«Que le Tribunal Administratif du Sport (TAS), composé d'experts en droit, revienne sur ces décisions sur un grand nombre de cas d'athlètes, c'est simplement logique, parce que, dès le départ, les décisions n'étaient pas légales.»
Pierre Sallet, expert sur la question du dopage, docteur en physiologie et président d'Athletes for Transparency- association promouvant l'intégrité dans le sport-, revient sur l'affaire des athlètes, condamnés par le CIO, mais innocentés par le TAS.
Pour mémoire, le 1er février, le Tribunal Administratif du Sport (l'institution indépendante qui participe à la résolution des litiges dans le domaine du sport par le biais de l'arbitrage et de la médiation) a blanchi 28 athlètes et membres de l'encadrement russes.
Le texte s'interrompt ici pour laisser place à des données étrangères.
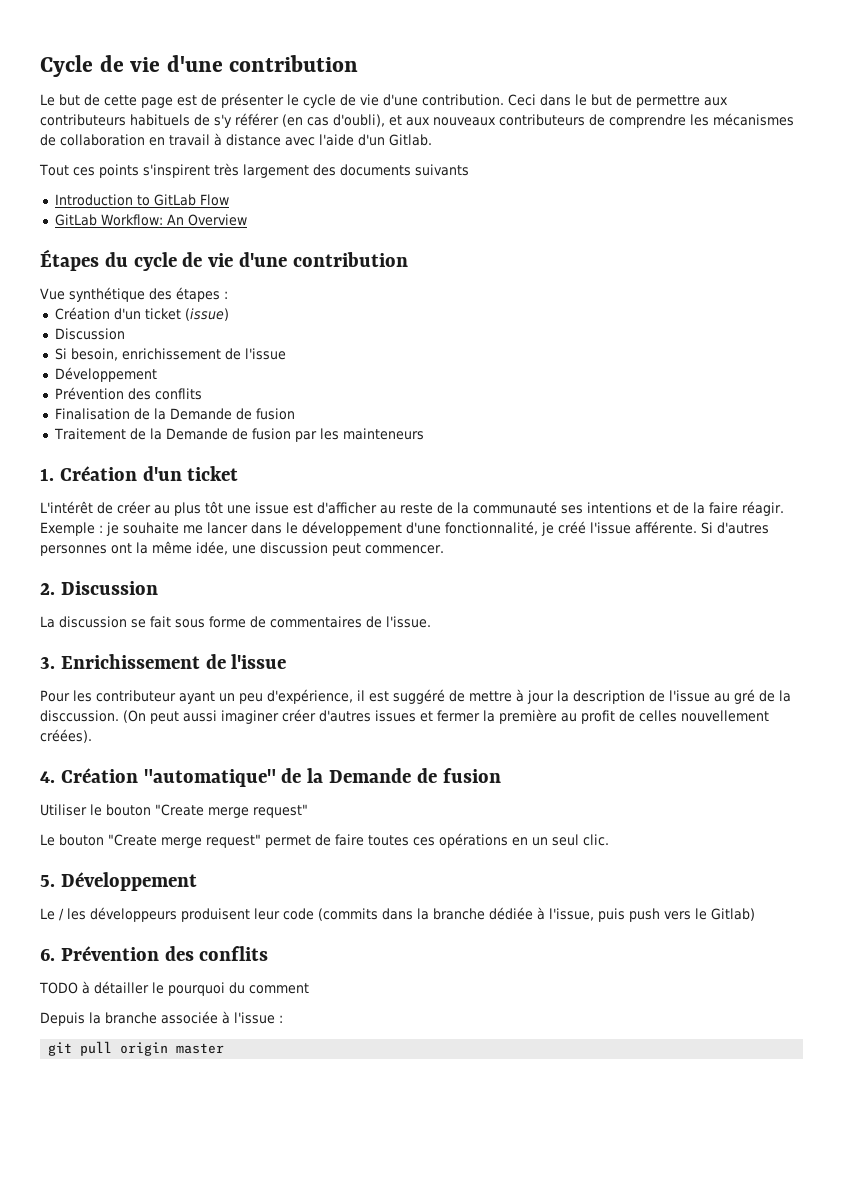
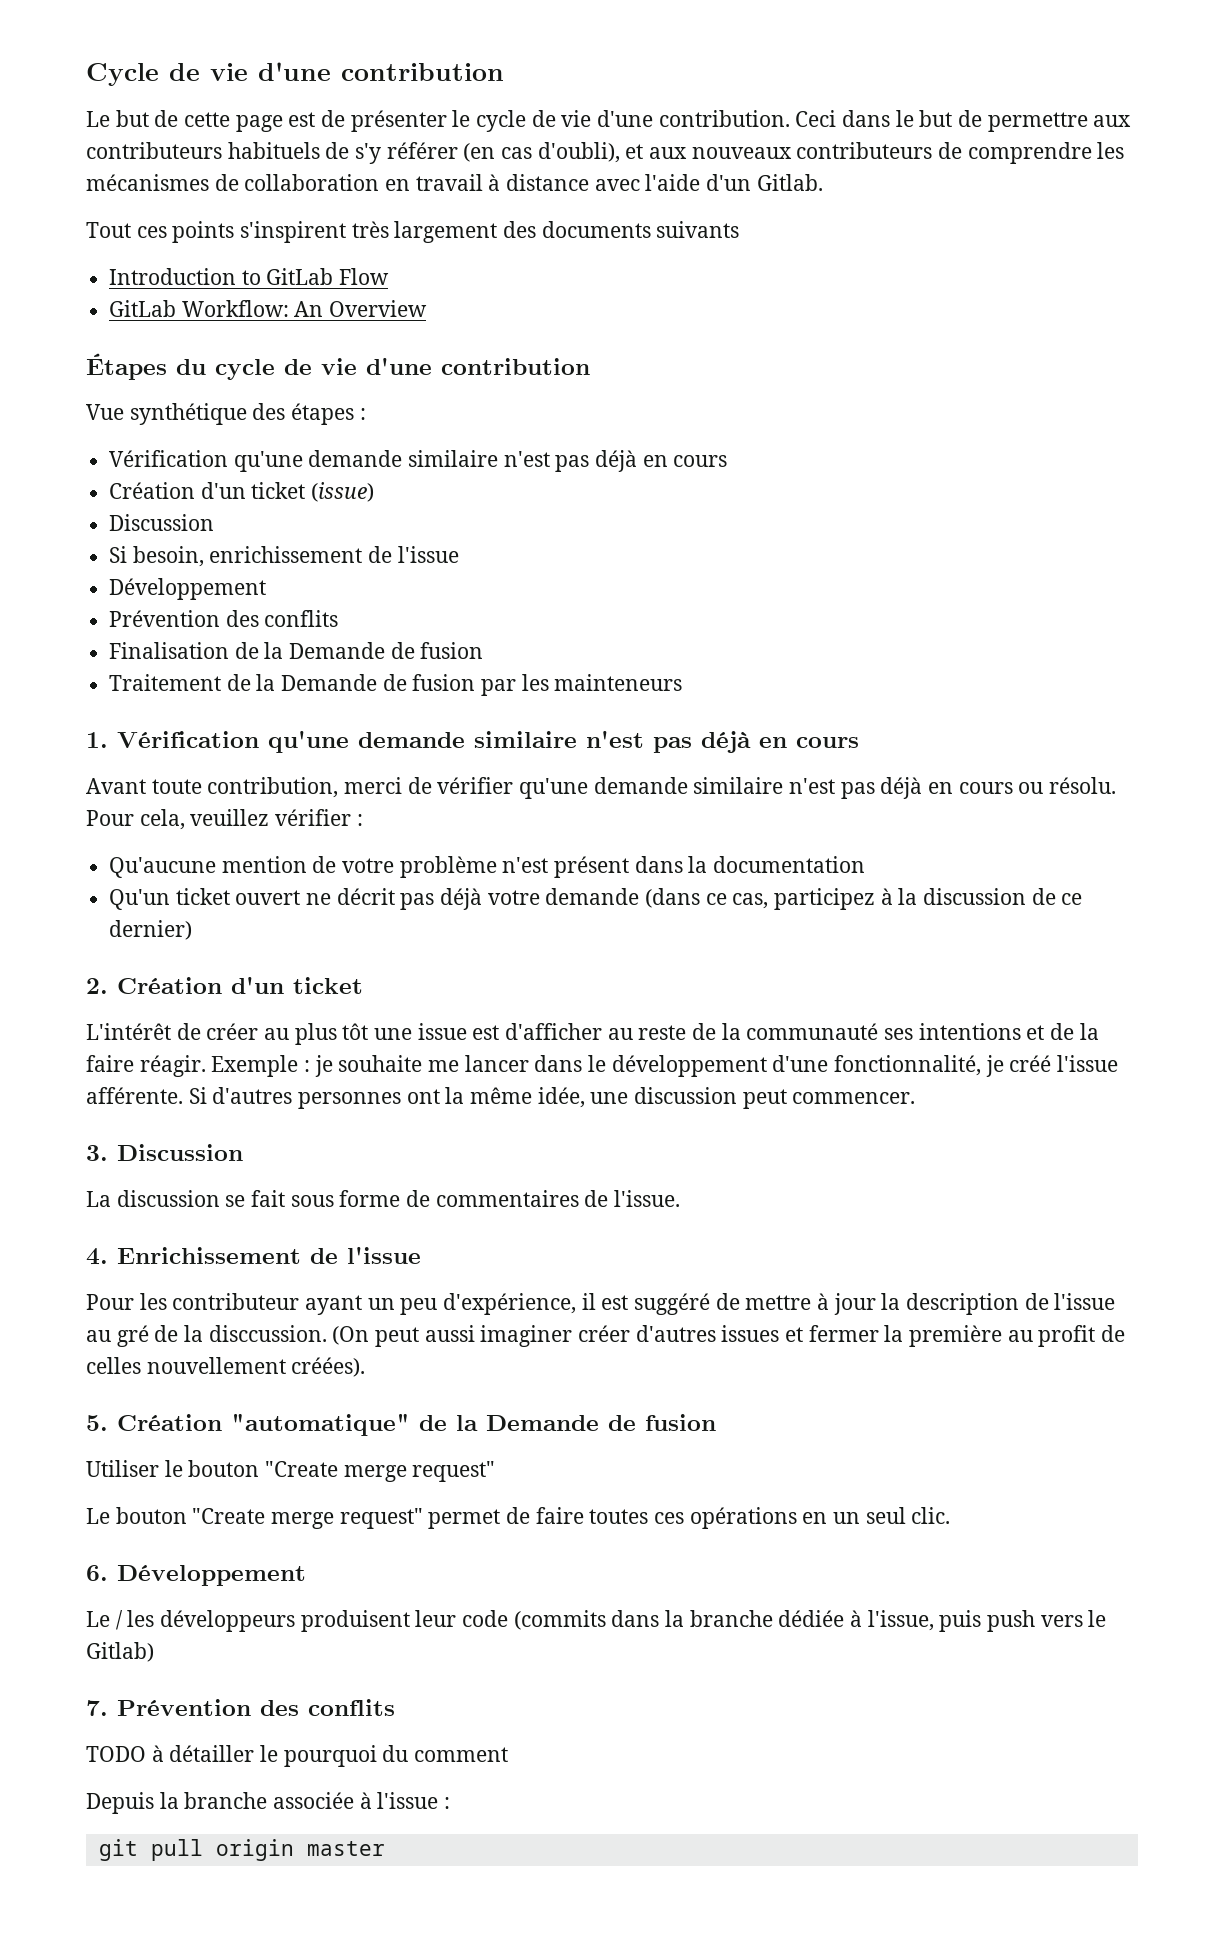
(228, 295) none -> [109,450,728,472] // Vérification qu'une demande similaire n'est pas déjà en cours
(54, 474) none -> [117,730,859,753] [86,777,1117,799] [86,809,363,830] [109,856,866,878] [109,888,1083,910] [109,920,193,940] [86,978,108,994] Vérification qu'une demande similaire n'est pas déjà en cours // Avant toute contribution, merci de vérifier qu'une demande similaire n'est pas déjà en cours ou résolu. Pour cela, veuillez vérifier : // Qu'aucune mention de votre problème n'est présent dans la documentation // Qu'un ticket ouvert ne décrit pas déjà votre demande (dans ce cas, participez à la discussion de ce dernier) // 2.
[40,583,55,595] 2. -> [86,1145,108,1161] 3.
[40,657,55,669] 3. -> [86,1248,108,1265] 4.
[40,771,55,783] 4. -> [86,1415,108,1431] 5.
[40,875,55,887] 5. -> [86,1565,108,1581] 6.
[40,948,55,961] 6. -> [86,1700,108,1716] 7.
Sanctionnés par le CIO pour leur implication présumée dans le système de dopage institutionnalisé et suspendus à vie, ces sportifs ont donc été réhabilités.
Dans ce conflit entre le Tribunal Administratif du Sport et le Comité International Olympique, Pierre Sallet estime que le CIO s'est trompé dans son jugement et conteste son positionnement dans l'affaire du dopage des sportifs russes:
«Pour ma part, j'avais trouvé que la décision qui avait été prise de sanctionner un certain nombre d'athlètes ne correspondait pas au droit qui devait s'appliquer [car, ndlr] le droit, au niveau de la lutte antidopage, est basé sur la sanction individuelle. […]
Le dossier a été très mal géré depuis le début, puisque [les institutions, le CIO notamment, ndlr] ce sont éloignées du droit.»
Malgré la décision du TAS, pourtant basée exclusivement sur le droit, le CIO a confirmé que les 13 sportifs (en activité) et les 2 membres de l'encadrement russes ne recevraient pas d'invitation pour les JO de Pyeongchang.
Mais quelle que soit la décision finale du TAS, toute cette affaire nuit gravement à la compétition qui se déroule en Corée du Sud. Et si la responsabilité de cette ambiance est partagée, les instances qui régissent le système des Jeux Olympiques sont fortement fragilisées:
«Il faut vraiment repenser le système. […] Le système est à bout de souffle et des scandales antidopage, il en arrive régulièrement, alors qu'on dit que c'est le dernier et que cela va être fini et en fait, non, parce que rien ne bouge au niveau institutionnel.»
Pierre Sallet ajoute:
«Ce sont des choix politiques, des choix juridiques. Ce n'est pas le scientifique qui est en retard, c'est vraiment l'institutionnel et surtout la dimension politique et la dimension juridique qui sont eux, en retard.»
Pierre Sallet redoute les prochains scandales, qu'il estime inéluctables. Il considère en effet, que malgré le cas du dopage russe institutionnalisé, le système n'a pas évolué, aussi bien sur le plan politique que juridique. Les critiques du président du CIO ainsi que du président de la commission qui a prononcé ces suspensions, Denis Oswald, à l'encontre du TAS, ainsi que les décisions de ce dernier démontrent la faiblesse actuelle du système pour appliquer davantage d'équité dans les compétitions internationales et dans la lutte contre le dopage.
S'appuyant sur une base de données contenant les résultats de plus de 10.000 athlètes, l'enquête affirme que 50 de ces sportifs soupçonnés seront présents à Pyeongchang, cinq jours avant le début des JO.
Mais Pierre Sallet conteste les conclusions de cette enquête et il se veut très prudent:
«Il faut toujours être très prudent avec ces résultats. On peut dire qu'effectivement, il y a des variations qui peuvent sembler anormales, mais ne commettons pas d'erreur, il faut connaître la spécificité de chaque dossier et de chaque dossier individuel. […] Se baser sur des chiffres pour dire que l'athlète est positif ou négatif, cela ne fonctionne pas comme cela.»